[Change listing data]
━━━━━━━━━━━━━━━━━━━━

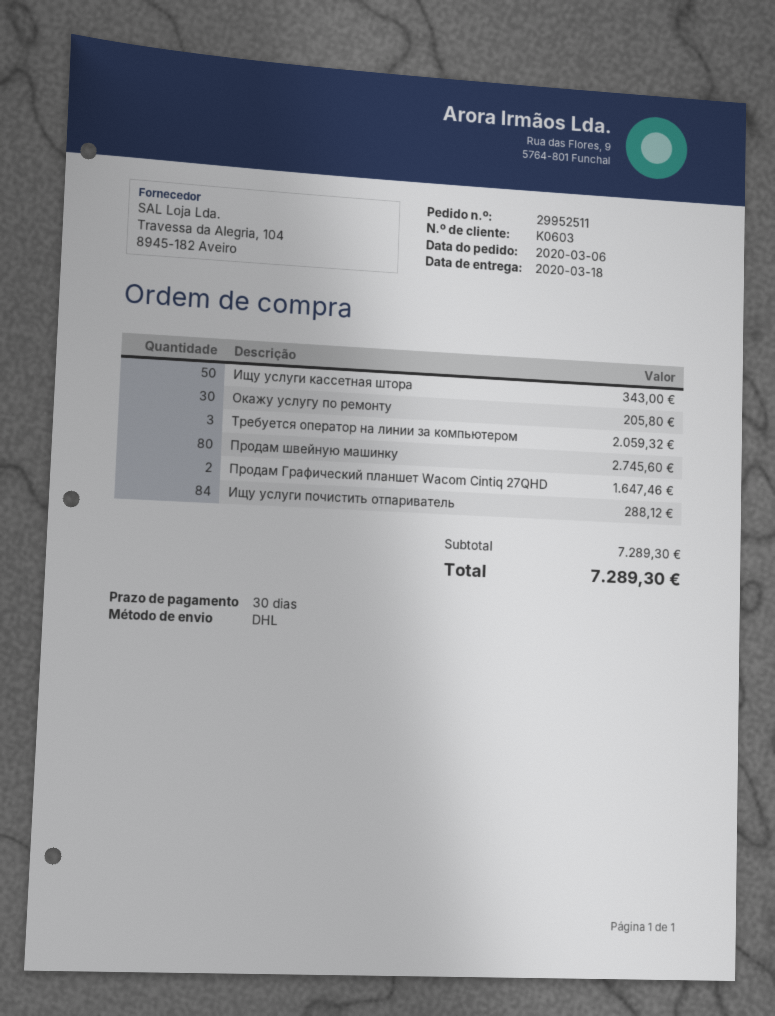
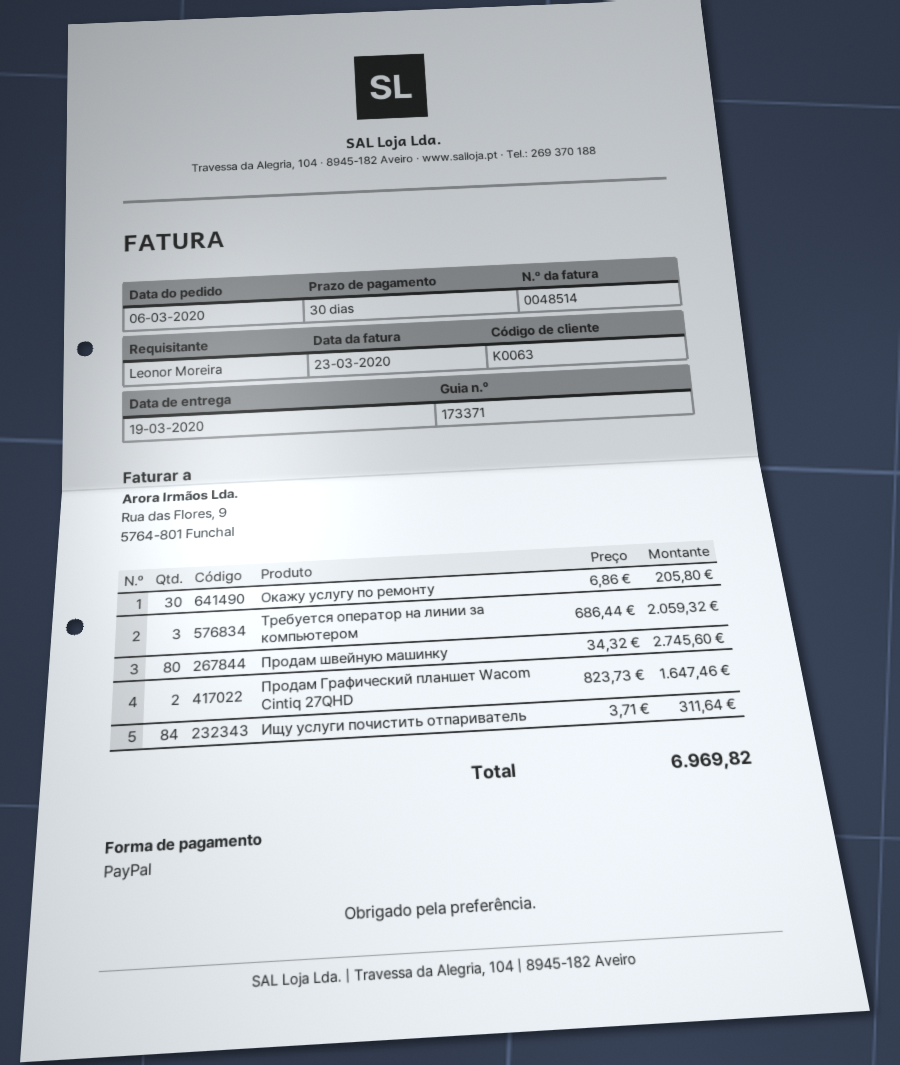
delivery date: 2020-03-18 -> 2020-03-19
customer number: K0603 -> K0063
Ищу услуги кассетная штора: 50 for 343.00 -> none
Ищу услуги почистить отпариватель: 84 for 288.12 -> 84 for 311.64
total: 7289.30 -> 6969.82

━━━━━━━━━━━━━━━━━━━━

Go through the entries and copy every line with "услуги".

# Exercise response:
Ищу услуги кассетная штора: 50 for 343.00 -> none
Ищу услуги почистить отпариватель: 84 for 288.12 -> 84 for 311.64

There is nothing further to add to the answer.